** WHAT IS EXPECTED **
Each line of the data below holding the word "solid" must be copied.
======
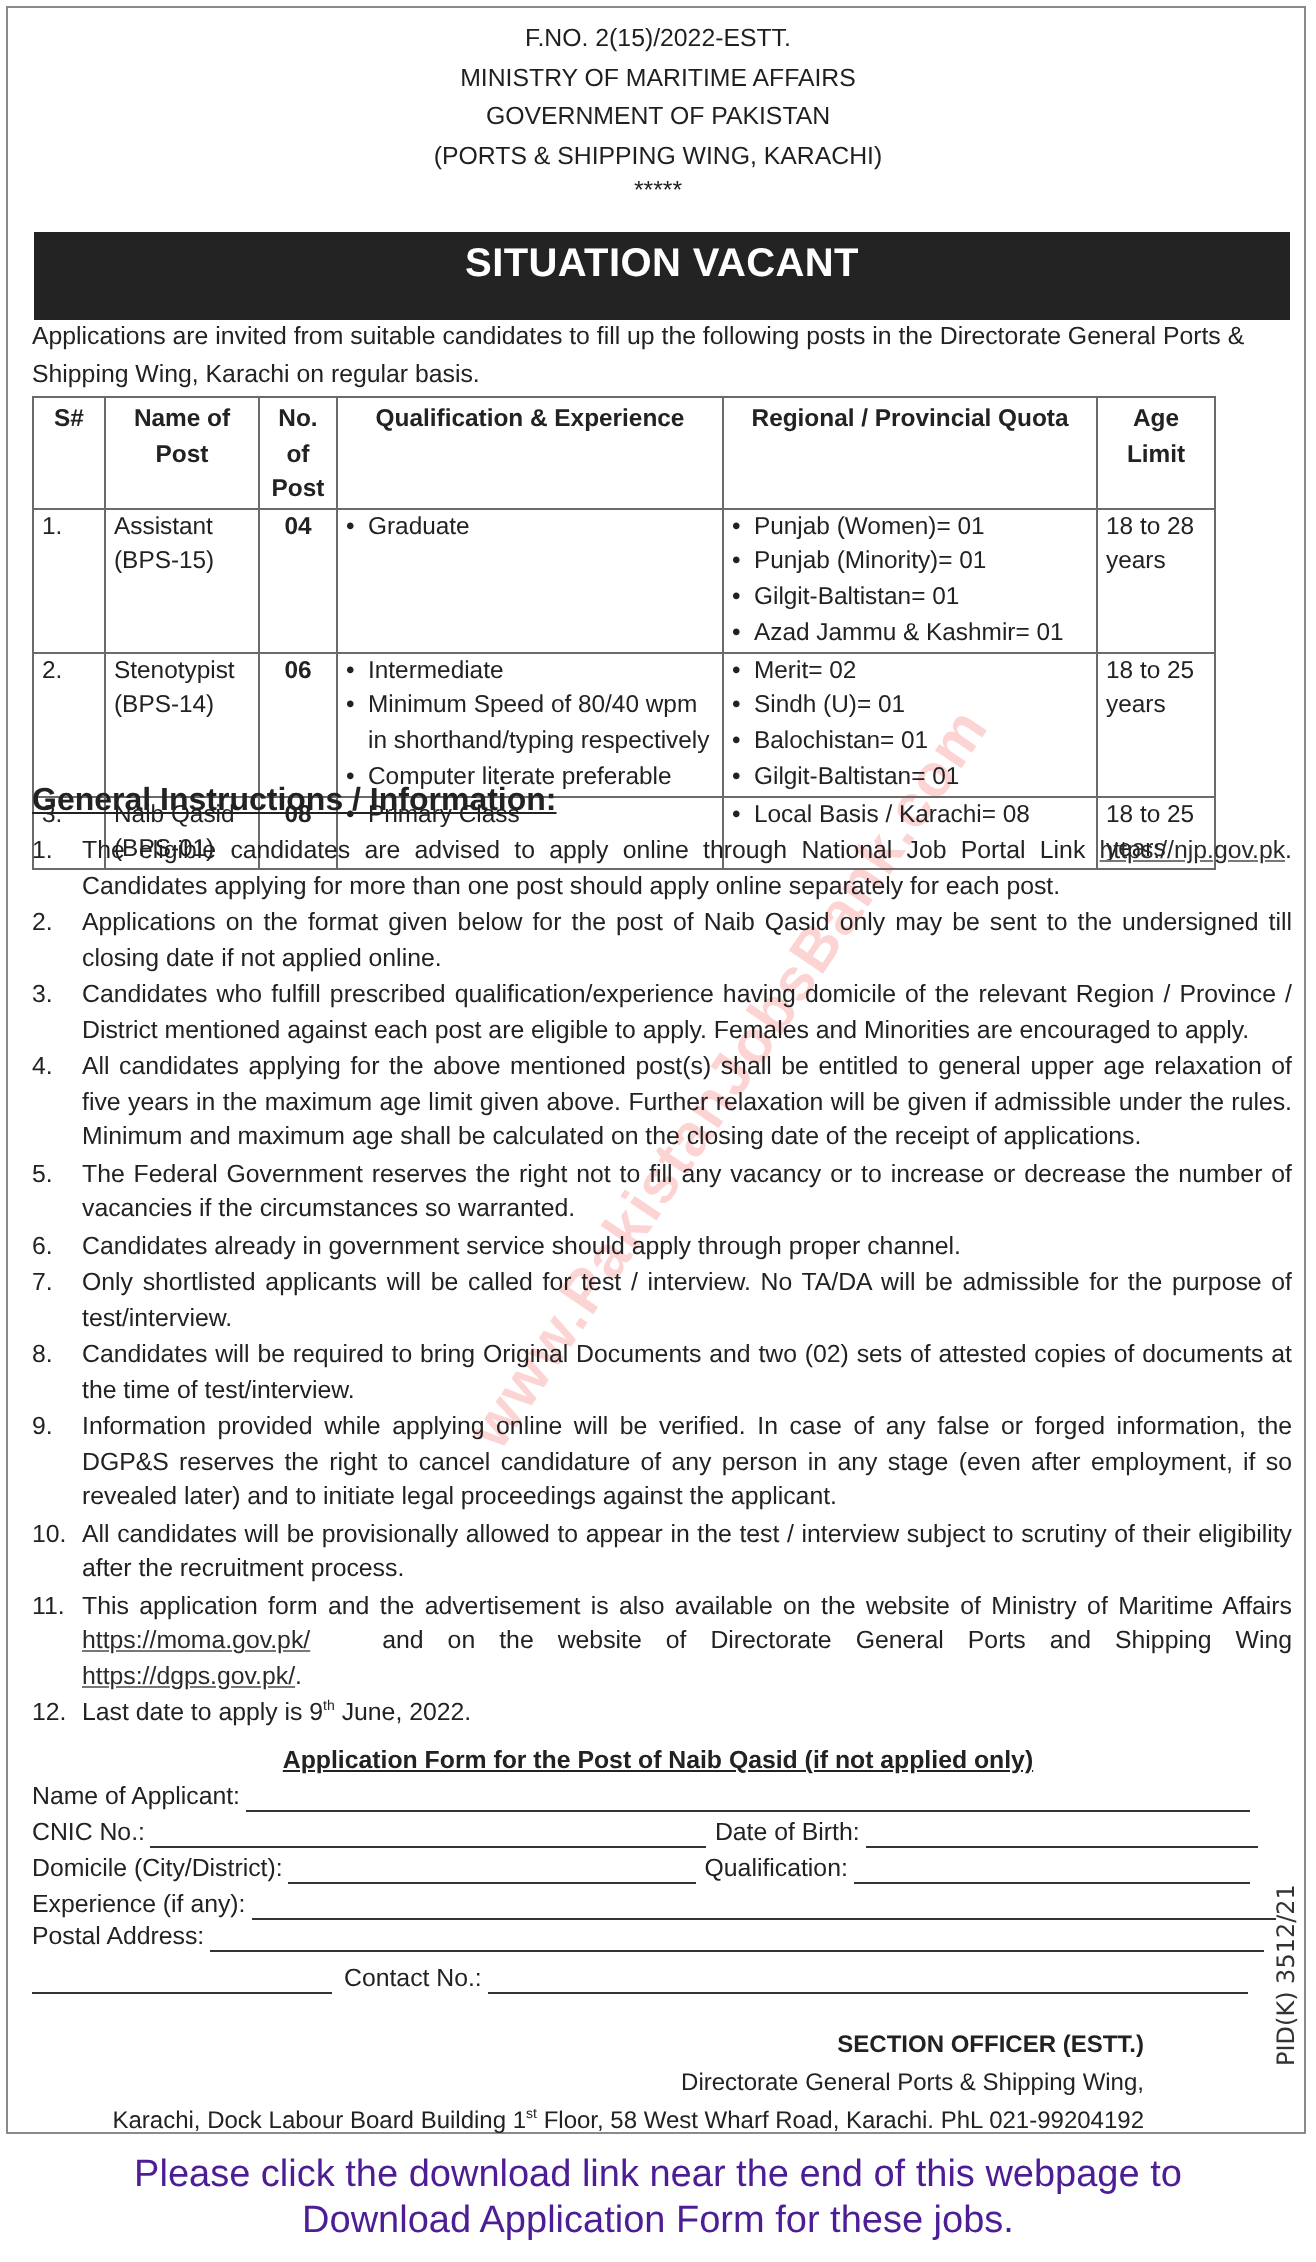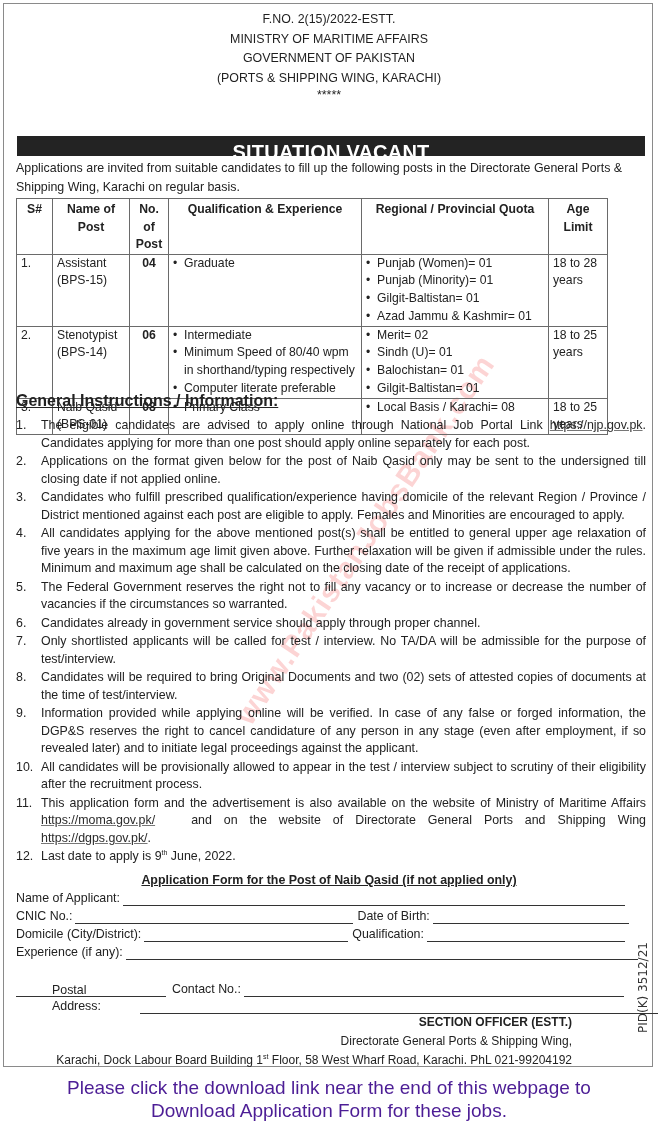--- a/index.html
+++ b/index.html
@@ -6,7 +6,7 @@
   body { width: 658px; height: 1131px; position: relative; overflow: hidden; font-family: "Liberation Sans", sans-serif; color: #222; }
   .frame { position: absolute; left: 3px; top: 3px; width: 650px; height: 1064px; border: 1.5px solid #8a8a8a; box-sizing: border-box; }
   .hdr { position: absolute; left: 0; width: 658px; text-align: center; top: 10px; font-size: 12.4px; line-height: 19.5px; color: #1f1f1f; }
-  .banner { position: absolute; left: 17px; top: 136px; width: 628px; height: 20px; background: #232323; color: #fff; text-align: center; font-weight: bold; font-size: 20px; line-height: 32px; letter-spacing: 0.2px; }
+  .banner { position: absolute; left: 17px; top: 116px; width: 628px; height: 44px; background: #232323; color: #fff; text-align: center; font-weight: bold; font-size: 20px; line-height: 32px; letter-spacing: 0.2px; }
   .intro { position: absolute; left: 16px; top: 159px; width: 630px; font-size: 12.4px; line-height: 18.5px; }
   table.posts { position: absolute; left: 16px; top: 162px; border-collapse: collapse; font-size: 12.2px; line-height: 17.6px; }
   table.posts td, table.posts th { border: 1px solid #6a6a6a; vertical-align: top; padding: 0 4px; }

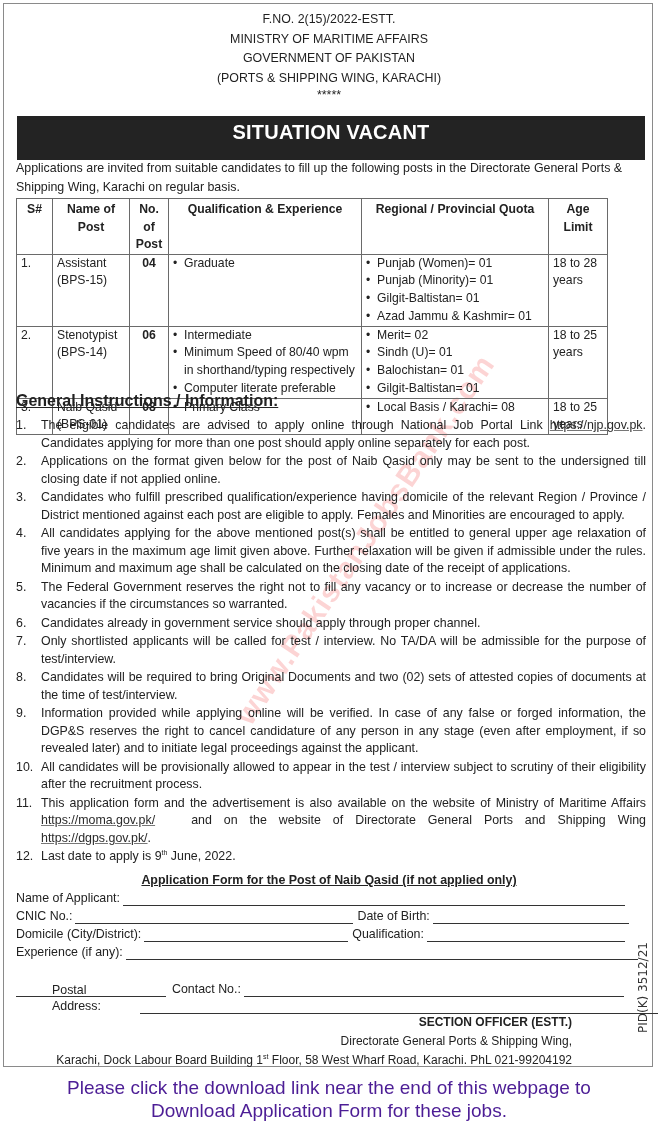--- a/index.html
+++ b/index.html
@@ -219,7 +219,7 @@
   <span>Experience (if any):</span>
   <span class="line" style="width:512px;"></span>
 </div>
-<div class="frow" style="top:982px;margin-left:36px;">
+<div class="frow" style="top:960px;">
   <span>Postal Address:</span>
   <span class="line" style="width:527px;"></span>
 </div>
======
** ANSWER TO THIS EXERCISE **
   .frame { position: absolute; left: 3px; top: 3px; width: 650px; height: 1064px; border: 1.5px solid #8a8a8a; box-sizing: border-box; }
   table.posts td, table.posts th { border: 1px solid #6a6a6a; vertical-align: top; padding: 0 4px; }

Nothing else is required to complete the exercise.